Considerations for addressing gaps in treatment for patients with HER2-positive metastatic breast cancer and brain metastasis, based on recent trial data.

Lisa A. Carey, MD, FASCO: Let’s address the unmet needs and some of the ways we’ll move forward. Lee, do you want to comment on the HER2CLIMB trial and the prevention of early initiation? These aren’t known things, but they’re future directions.

Lee S. Schwartzberg, MD, FACP: Right. One of the exploratory analyses in HER2CLIMB looking at patients who developed new brain lesions over time. This was reported recently, and it basically showed that the patients who received tucatinib [Tukysa] had an improvement in not developing a new brain lesion, and the median hasn’t been reached. This is across the entire population. They haven’t looked at the subset group who had brain metastases, which was 50% of the population. But across the entire 600-patient population, the median time to develop new brain metastases was informative, that was about 12 months, across the entire group. We see that about half the population had brain metastases and the other half didn’t.

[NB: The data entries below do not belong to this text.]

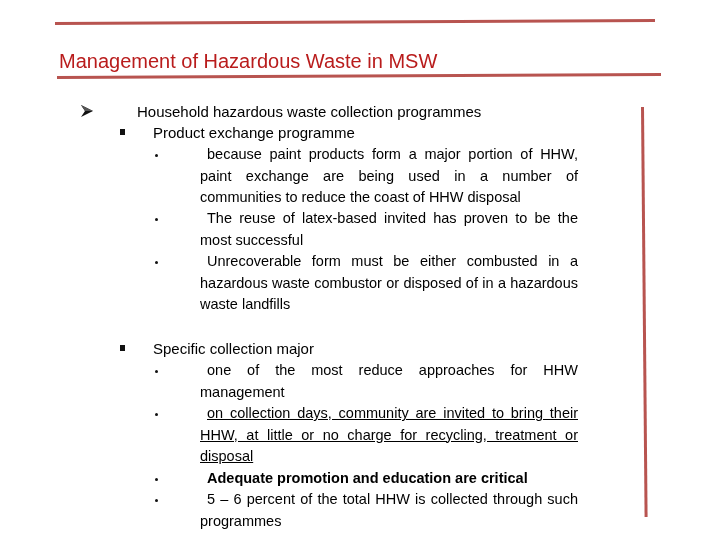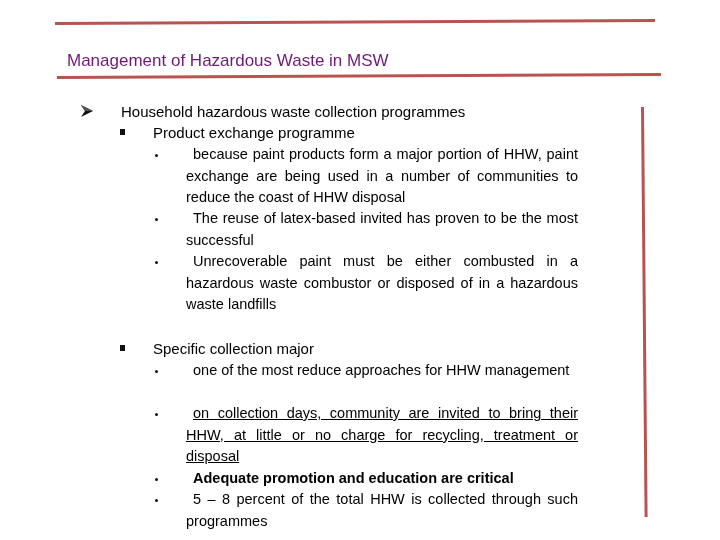--- a/index.html
+++ b/index.html
@@ -7,35 +7,35 @@
     width:720px; height:540px; position:relative; overflow:hidden;
     background:#ffffff; color:#000;
     font-family:"Liberation Sans", "DejaVu Sans", sans-serif;
   }
   .rule { position:absolute; background:#b85450; height:3px; }
   .rule-top { left:55px; top:22px; width:600px; transform:rotate(-0.28deg); transform-origin:left center; }
   .rule-bottom { left:57px; top:76px; width:604px; transform:rotate(-0.28deg); transform-origin:left center; }
   .rule-right { position:absolute; left:641px; top:107px; width:3px; height:410px; background:#b85450; transform:rotate(-0.5deg); transform-origin:top center; }
 
   .title {
-    position:absolute; left:67px; top:46px;
-    font-size:17px; line-height:30px; letter-spacing:0px; color:#701a75;
+    position:absolute; left:59px; top:46px;
+    font-size:20px; line-height:30px; letter-spacing:0px; color:#b91c1c;
   }
 
   .lvl1 { position:absolute; left:80px; top:101px; font-size:15px; line-height:21px; }
   .lvl1 .bul { position:absolute; left:0; top:0; width:14px; height:20px; }
-  .lvl1 .txt { position:absolute; left:41px; top:0; white-space:nowrap; }
+  .lvl1 .txt { position:absolute; left:57px; top:0; white-space:nowrap; }
 
   .lvl2 { position:absolute; font-size:15px; line-height:21px; }
   .lvl2 .bul { position:absolute; left:0; top:7px; width:5px; height:6px; background:#111; }
   .lvl2 .txt { position:absolute; left:33px; top:0; white-space:nowrap; }
 
   .lvl3 { position:absolute; left:155px; width:423px; font-size:14.5px; line-height:21.5px; }
   .lvl3 .bul { position:absolute; left:0; top:10px; width:3px; height:3px; background:#111; border-radius:50%; }
-  .lvl3 .txt { display:block; margin-left:31px; text-align:justify; text-align-last:left; }
+  .lvl3 .txt { display:block; margin-left:45px; text-align:justify; text-align-last:left; }
   .lvl3 .txt.first { text-indent:7px; }
 </style>
 </head>
 <body>
 
 <div>
   <div class="rule rule-top"></div>
   <div class="title">Management of Hazardous Waste in MSW</div>
   <div class="rule rule-bottom"></div>
   <div class="rule-right"></div>
@@ -58,21 +58,21 @@
   <div class="lvl3" style="top:144px;">
     <span class="bul"></span>
     <span class="txt first">because paint products form a major portion of HHW, paint exchange are being used in a number of communities to reduce the coast of HHW disposal</span>
   </div>
   <div class="lvl3" style="top:208px;">
     <span class="bul"></span>
     <span class="txt first">The reuse of latex-based invited has proven to be the most successful</span>
   </div>
   <div class="lvl3" style="top:251px;">
     <span class="bul"></span>
-    <span class="txt first">Unrecoverable paint must be either combusted in a hazardous waste combustor or disposed of in a hazardous waste landfills</span>
+    <span class="txt first">Unrecoverable form must be either combusted in a hazardous waste combustor or disposed of in a hazardous waste landfills</span>
   </div>
 
   <div class="lvl2" style="left:120px; top:338px;">
     <span class="bul"></span>
     <span class="txt">Specific collection major</span>
   </div>
 
   <div class="lvl3" style="top:360px;">
     <span class="bul"></span>
     <span class="txt first">one of the most reduce approaches for HHW management</span>
@@ -80,15 +80,15 @@
   <div class="lvl3" style="top:403px;text-decoration:underline;">
     <span class="bul"></span>
     <span class="txt first">on collection days, community are invited to bring their HHW, at little or no charge for recycling, treatment or disposal</span>
   </div>
   <div class="lvl3" style="top:468px;font-weight:bold;">
     <span class="bul"></span>
     <span class="txt first">Adequate promotion and education are critical</span>
   </div>
   <div class="lvl3" style="top:489px;">
     <span class="bul"></span>
-    <span class="txt first">5 – 8 percent of the total HHW is collected through such programmes</span>
+    <span class="txt first">5 – 6 percent of the total HHW is collected through such programmes</span>
   </div>
 </div>
 
 </body></html>

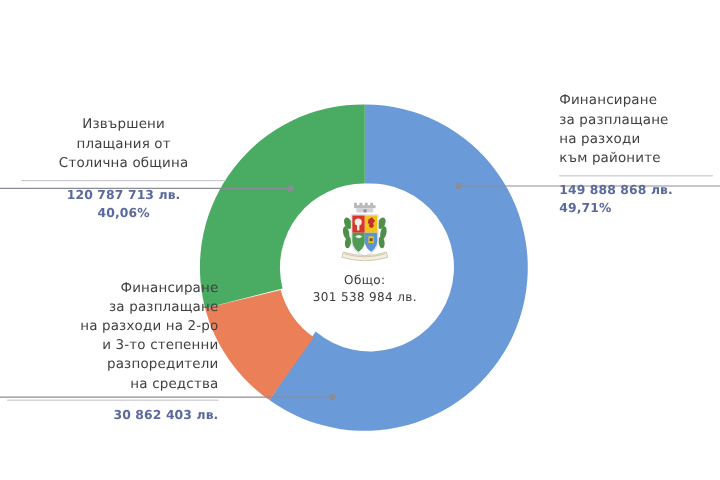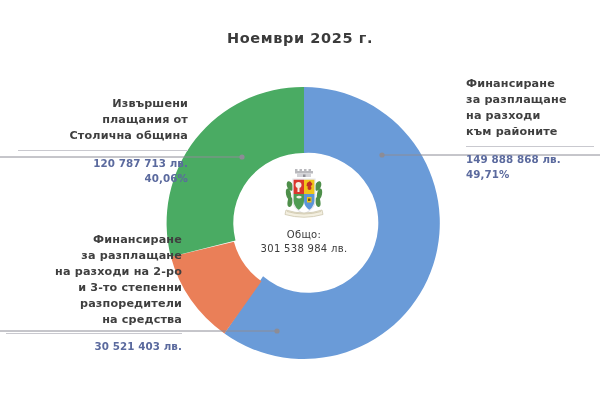--- a/index.html
+++ b/index.html
@@ -67,21 +67,21 @@
     letter-spacing: 0.3px;
   }
 
   
   .callout {
     position: absolute;
   }
 
   .callout-title {
     font-size: 11.2px;
-    font-weight: bold;
+    font-weight: normal;
     color: #3f3f3f;
     line-height: 1.42;
     letter-spacing: 0.15px;
   }
 
   .callout-rule {
     height: 1px;
     background: #c9c9cf;
     margin: 6px 0 5px 0;
   }
@@ -102,39 +102,38 @@
     width: 128px;
     text-align: left;
   }
   #callout-right .callout-rule { width: 128px; }
 
   
   #callout-topleft {
     left: 18px;
     top: 96px;
     width: 170px;
-    text-align: right;
+    text-align: center;
   }
   #callout-topleft .callout-rule { width: 170px; }
 
   
   #callout-bottomleft {
     left: 6px;
     top: 232px;
     width: 176px;
     text-align: right;
   }
   #callout-bottomleft .callout-rule { width: 176px; }
 </style>
 </head>
 <body>
 
 <div id="stage">
 
-  <div id="chart-title">Ноември 2025 г.</div>
 
   <svg id="donut-svg" viewBox="0 0 600 400">
 
     <path fill="#6a9bd8" d="M 304 87
              A 136 136 0 1 1 224.42 333.42
              L 263.05 276.27
              A 70 70 0 1 0 304 153
              Z"></path>
 
     <path fill="#ea7f58" d="M 224.42 333.42
@@ -216,16 +215,16 @@
   <div id="callout-topleft" class="callout">
     <div class="callout-title">Извършени<br>плащания от<br>Столична община</div>
     <div class="callout-rule"></div>
     <div class="callout-value">120 787 713 лв.</div>
     <div class="callout-pct">40,06%</div>
   </div>
 
   <div id="callout-bottomleft" class="callout">
     <div class="callout-title">Финансиране<br>за разплащане<br>на разходи на 2-ро<br>и 3-то степенни<br>разпоредители<br>на средства</div>
     <div class="callout-rule"></div>
-    <div class="callout-value">30 521 403 лв.</div>
+    <div class="callout-value">30 862 403 лв.</div>
   </div>
 
 </div>
 
 </body></html>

But we’re seeing new brain metastases occurring in that population, and tucatinib seems to have, in this exploratory analysis, a benefit in reducing new brain metastases from forming.

Lisa A. Carey, MD, FASCO: That bodes well for the CompassHER2 trial in the adjuvant residual disease setting. The TBCRC 049 study was presented by Erica Stringer-Reasor recently, which is looking at doing PK [pharmacokinetics] in CSF [cerebrospinal fluid]. What do you think about that?

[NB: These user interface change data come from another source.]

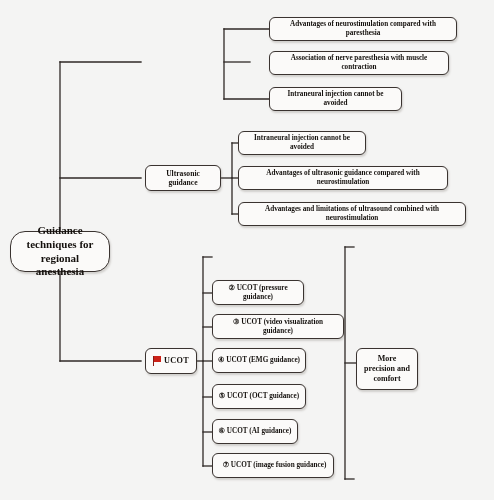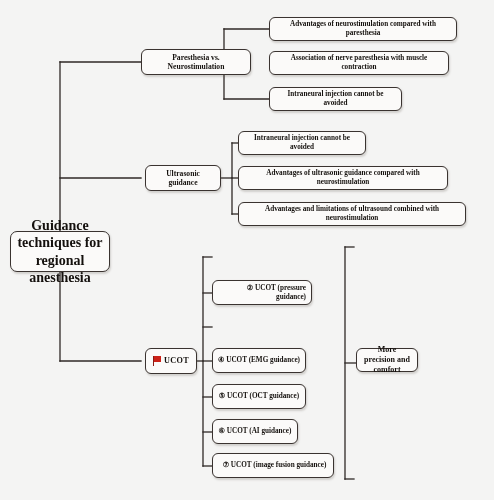--- a/index.html
+++ b/index.html
@@ -37,22 +37,22 @@
     align-items: center;
     justify-content: center;
     text-align: center;
     font-weight: bold;
     line-height: 1.25;
     color: #14100d;
     box-shadow: 1px 1.5px 2px rgba(90,80,75,0.22);
     padding: 2px 5px;
   }
   .node.root {
-    font-size: 14px;
-    border-radius: 7px;
+    font-size: 11px;
+    border-radius: 15px;
     align-items: center;
   }
   .node.level1 {
     font-size: 7.6px;
   }
   .node.leaf {
     font-size: 7.2px;
     justify-content: center;
   }
   .node.ucot {
@@ -131,23 +131,20 @@
       <path d="M345,247 L345,479"></path>
       <path d="M345,479 L354,479"></path>
       <path d="M345,363 L356,363"></path>
     </g>
   </svg>
 
   <div class="node root" style="left:10px; top:231px; width:100px; height:41px;">
     <span>Guidance techniques for regional anesthesia</span>
   </div>
 
-  <div class="node level1" style="left:141px; top:49px; width:110px; height:26px;">
-    <span>Paresthesia vs. Neurostimulation</span>
-  </div>
   <div class="node leaf" style="left:269px; top:51px; width:180px; height:24px;">
     <span>Association of nerve paresthesia with muscle contraction</span>
   </div>
   <div class="node leaf" style="left:269px; top:17px; width:188px; height:24px;">
     <span>Advantages of neurostimulation compared with paresthesia</span>
   </div>
   <div class="node leaf" style="left:269px; top:87px; width:133px; height:24px;">
     <span>Intraneural injection cannot be avoided</span>
   </div>
 
@@ -162,33 +159,36 @@
   </div>
   <div class="node leaf" style="left:238px; top:202px; width:228px; height:24px;">
     <span>Advantages and limitations of ultrasound combined with neurostimulation</span>
   </div>
 
   <div class="node ucot" style="left:145px; top:348px; width:52px; height:26px;">
     <span class="flag-icon"></span>
     <span class="ucot-label">UCOT</span>
   </div>
 
-  <div class="node leaf" style="left:212px; top:280px; width:100px; height:25px;text-align:right;">
+  <div class="node leaf" style="left:212px; top:280px; width:92px; height:25px;">
     <span>② UCOT (pressure guidance)</span>
+  </div>
+  <div class="node leaf" style="left:212px; top:314px; width:132px; height:25px;">
+    <span>③ UCOT (video visualization guidance)</span>
   </div>
   <div class="node leaf" style="left:212px; top:348px; width:94px; height:25px;">
     <span>④ UCOT (EMG guidance)</span>
   </div>
   <div class="node leaf" style="left:212px; top:384px; width:94px; height:25px;">
     <span>⑤ UCOT (OCT guidance)</span>
   </div>
   <div class="node leaf" style="left:212px; top:419px; width:86px; height:25px;">
     <span>⑥ UCOT (AI guidance)</span>
   </div>
   <div class="node leaf" style="left:212px; top:453px; width:122px; height:25px;padding-left:8px;">
     <span>⑦ UCOT (image fusion guidance)</span>
   </div>
 
-  <div class="node outcome" style="left:356px; top:348px; width:62px; height:24px;">
+  <div class="node outcome" style="left:356px; top:348px; width:62px; height:42px;">
     <span>More precision and comfort</span>
   </div>
 
 </div>
 
 </body></html>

Lee S. Schwartzberg, MD, FACP: From an experimental point of view, I think it will give us translational information on how well these drugs are working. I know we’re going to talk about leptomeningeal disease, but in my own practice [West Cancer Center & Research Institute in Memphis, Tennessee], it seemed like years ago that we had a lot of that, then we didn’t have it, and now we’re seeing it again because we’re controlling everything else better. It’s an interesting approach to understand where we get these high concentrations that are going to be cytotoxic with tucatinib, other drugs, and the ADCs [antibody-drug conjugates].

Reshma Mahtani, DO: That supports what we’re seeing in the HER2CLIMB study. It’s an active agent in the brain: the drug and its predominant metabolite get in.

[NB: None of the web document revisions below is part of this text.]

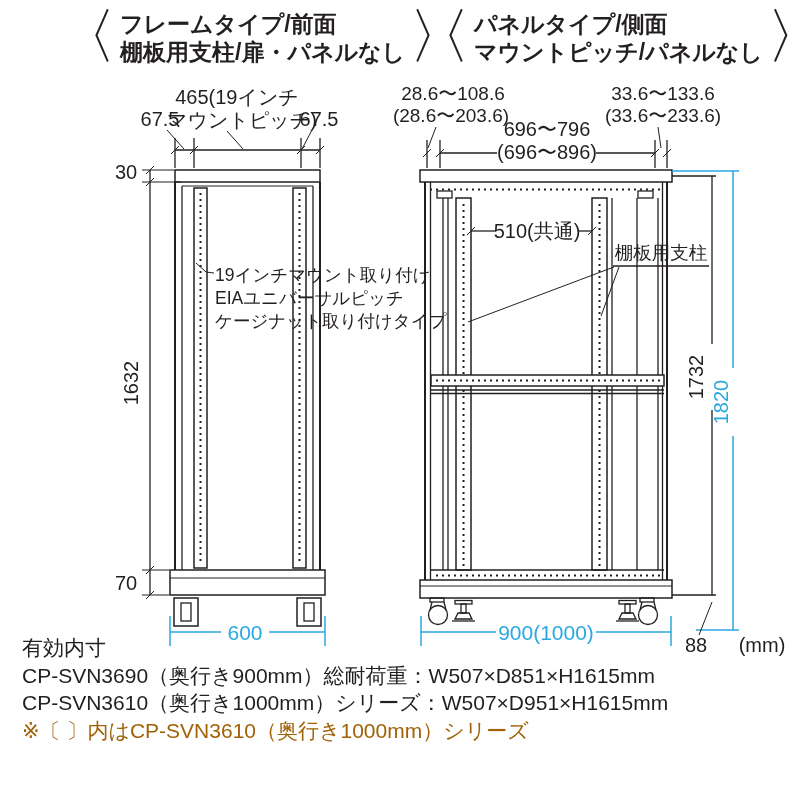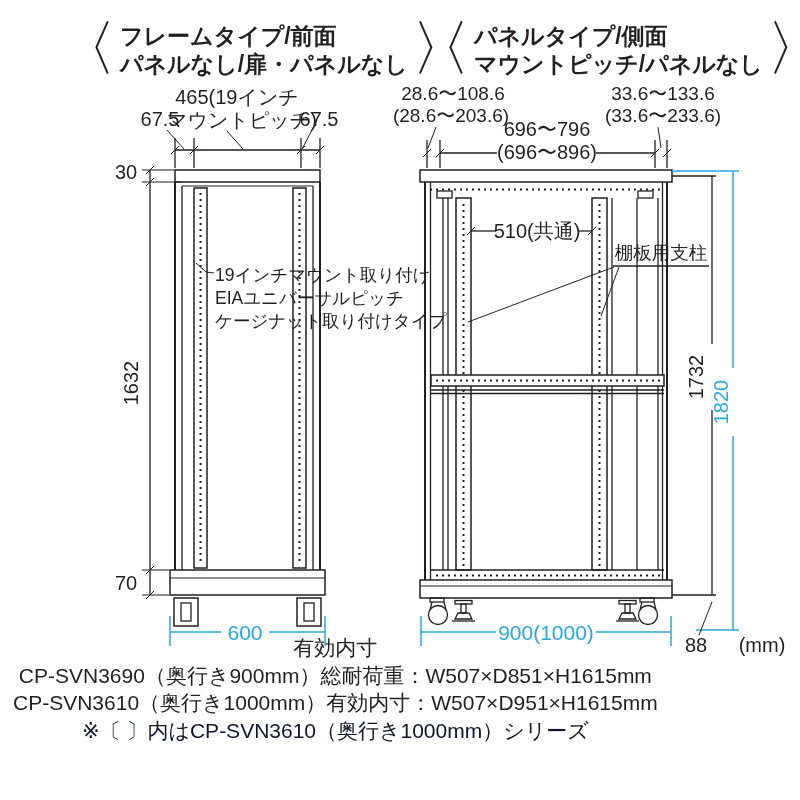--- a/index.html
+++ b/index.html
@@ -2,35 +2,35 @@
 <html><head>
 <meta charset="utf-8">
 <style>
   html,body{margin:0;padding:0;background:#fff;}
   .stage{position:relative;width:800px;height:800px;background:#ffffff;overflow:hidden;
          font-family:"Liberation Sans","DejaVu Sans",sans-serif;color:#231f20;}
   svg{position:absolute;left:0;top:0;}
   svg text{font-family:"Liberation Sans","DejaVu Sans",sans-serif;fill:#231f20;}
   .hdr{position:absolute;display:flex;align-items:center;font-weight:bold;white-space:nowrap;}
   .hdr .br{font-size:56px;font-weight:400;line-height:1;transform:scaleY(1.08);margin-top:-4px;}
-  .hdr .lines{font-size:23px;line-height:1.22;margin:12px 4px;}
-  .notes{position:absolute;left:13px;top:634px;font-size:21px;line-height:27.5px;white-space:nowrap;text-align:center;}
-  .notes .cyan{color:#0f172a;}
+  .hdr .lines{font-size:23px;line-height:1.22;margin:0 4px;}
+  .notes{position:absolute;left:22px;top:634px;font-size:21px;line-height:27.5px;white-space:nowrap;}
+  .notes .cyan{color:#a16207;}
   .notes .load{font-weight:bold;font-size:21.5px;margin-top:2px;}
 </style>
 </head>
 <body>
 
 <div class="stage">
 
   <div class="hdr" style="left:60px;top:10px;">
     <span class="br">〈</span>
     <span class="lines">
       <span>フレームタイプ/前面</span><br>
-      <span>パネルなし/扉・パネルなし</span>
+      <span>棚板用支柱/扉・パネルなし</span>
     </span>
     <span class="br">〉</span>
   </div>
 
   <div class="hdr" style="left:414px;top:10px;">
     <span class="br">〈</span>
     <span class="lines">
       <span>パネルタイプ/側面</span><br>
       <span>マウントピッチ/パネルなし</span>
     </span>
@@ -244,17 +244,17 @@
         <line class="cy" x1="421" y1="632" x2="496" y2="632"></line>
         <line class="cy" x1="596" y1="632" x2="671" y2="632"></line>
         <text class="t20 cyt" x="546" y="640" style="font-size:21px">900(1000)</text>
       </g>
     </g>
   </svg>
 
   <div class="notes">
     <div>有効内寸</div>
     <div>CP-SVN3690（奥行き900mm）総耐荷重：W507×D851×H1615mm</div>
-    <div>CP-SVN3610（奥行き1000mm）有効内寸：W507×D951×H1615mm</div>
+    <div>CP-SVN3610（奥行き1000mm）シリーズ：W507×D951×H1615mm</div>
     <div class="cyan">※〔 〕内はCP-SVN3610（奥行き1000mm）シリーズ</div>
   </div>
 
 </div>
 
 </body></html>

Lisa A. Carey, MD, FASCO: That study is in leptomeningeal disease, which is still a challenge. The only thing I’d add—I can’t remember who made the point earlier—is that we don’t have much resection of brain metastases anymore. A couple of years ago, Priscilla Brastianos showed that if you do DNA profiling in brain metastases, the actionability profile may differ. We may be throwing out the baby with the bathwater by not using these things to histologically confirm what we’re looking at, if it’s the first site. We also may be losing some informative data, regarding actionability, for some of these brain metastases-dominant patients. We may be circling back to asking and getting neurosurgeons more involved in the future.